#### Information
━━━

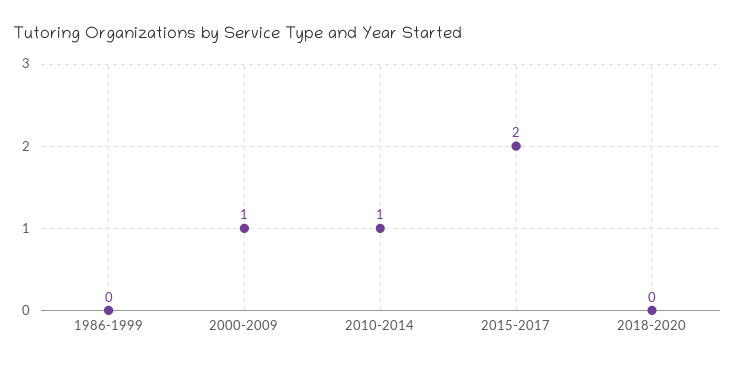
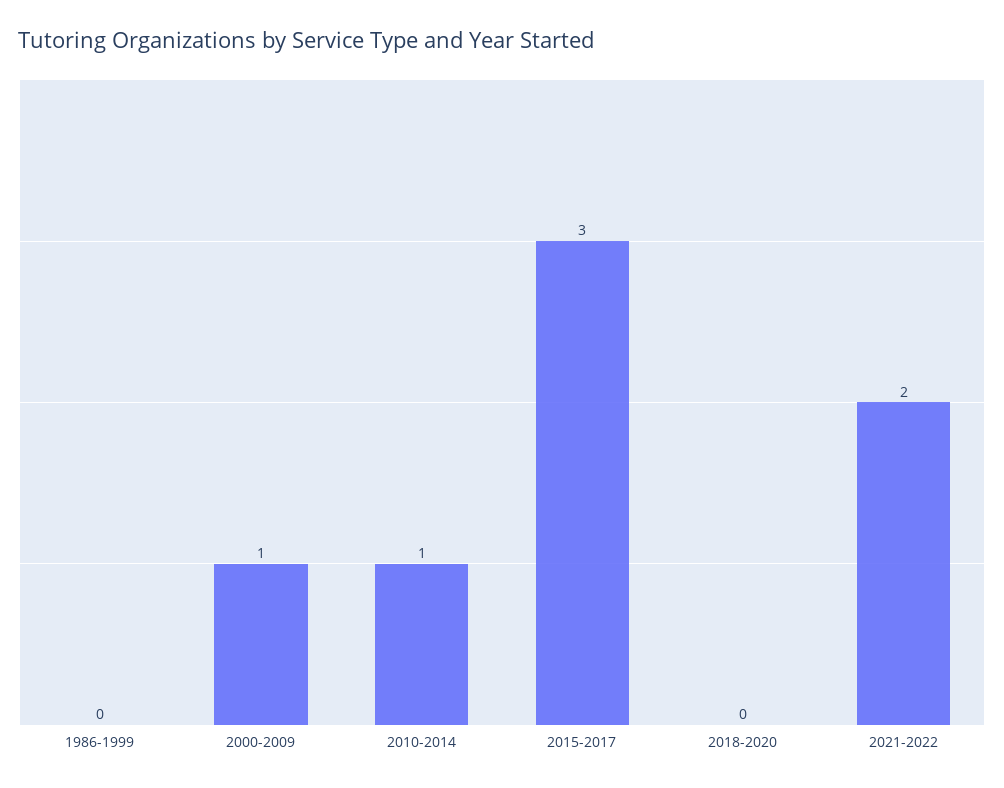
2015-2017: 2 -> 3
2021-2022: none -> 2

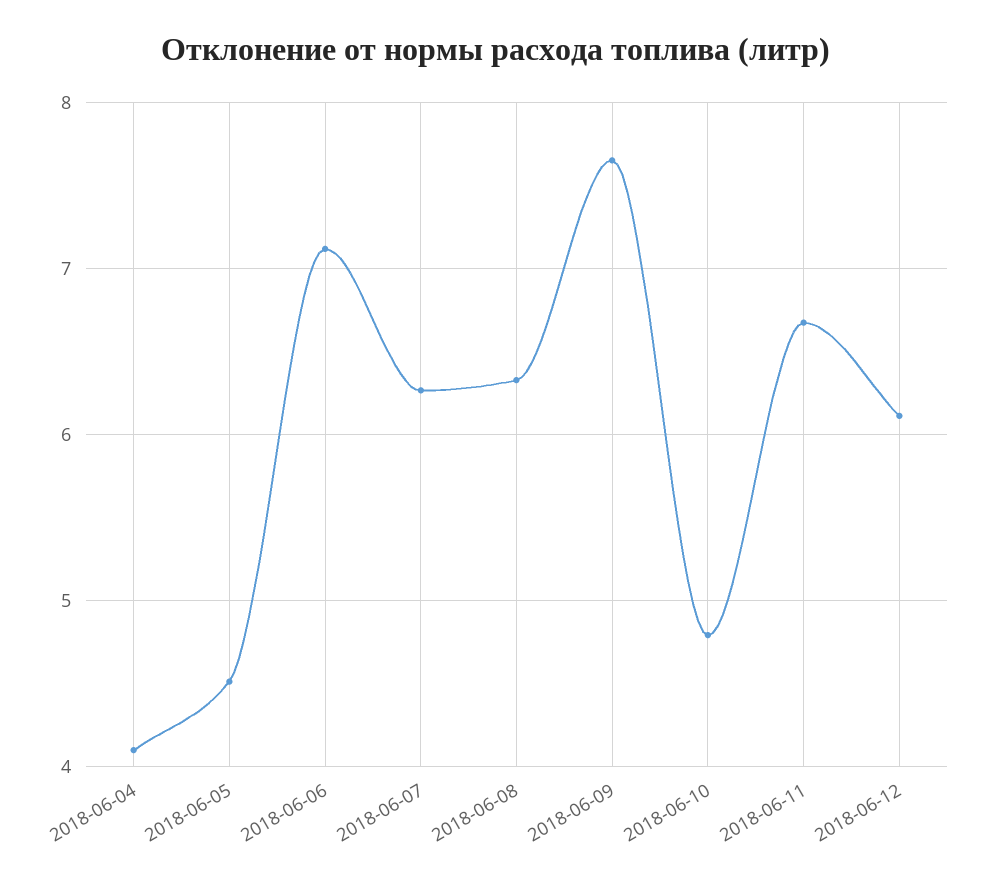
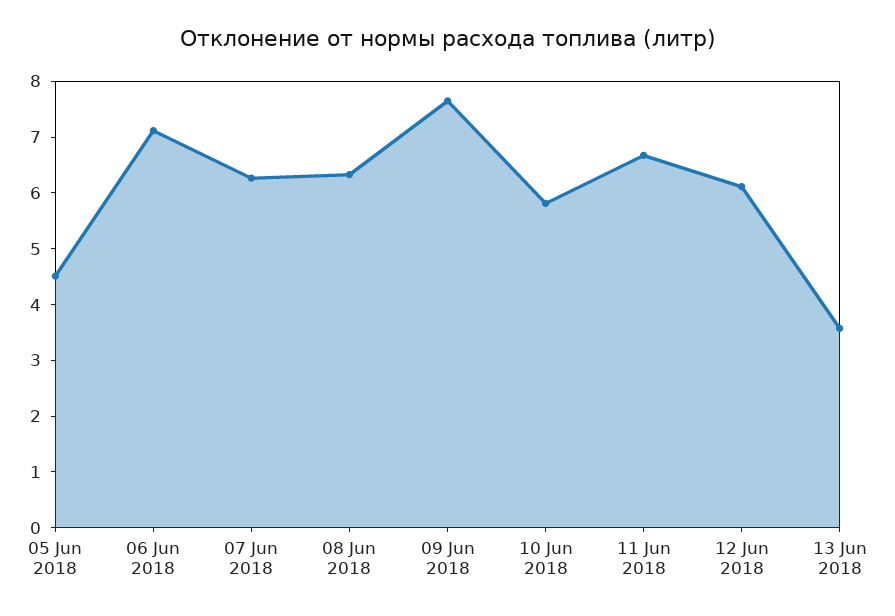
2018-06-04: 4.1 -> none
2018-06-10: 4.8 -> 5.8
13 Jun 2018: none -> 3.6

━━━

#### Exercise brief
Determine the number of lines in the records that include the string "none", and respond with that number only.

#### Finished exercise
3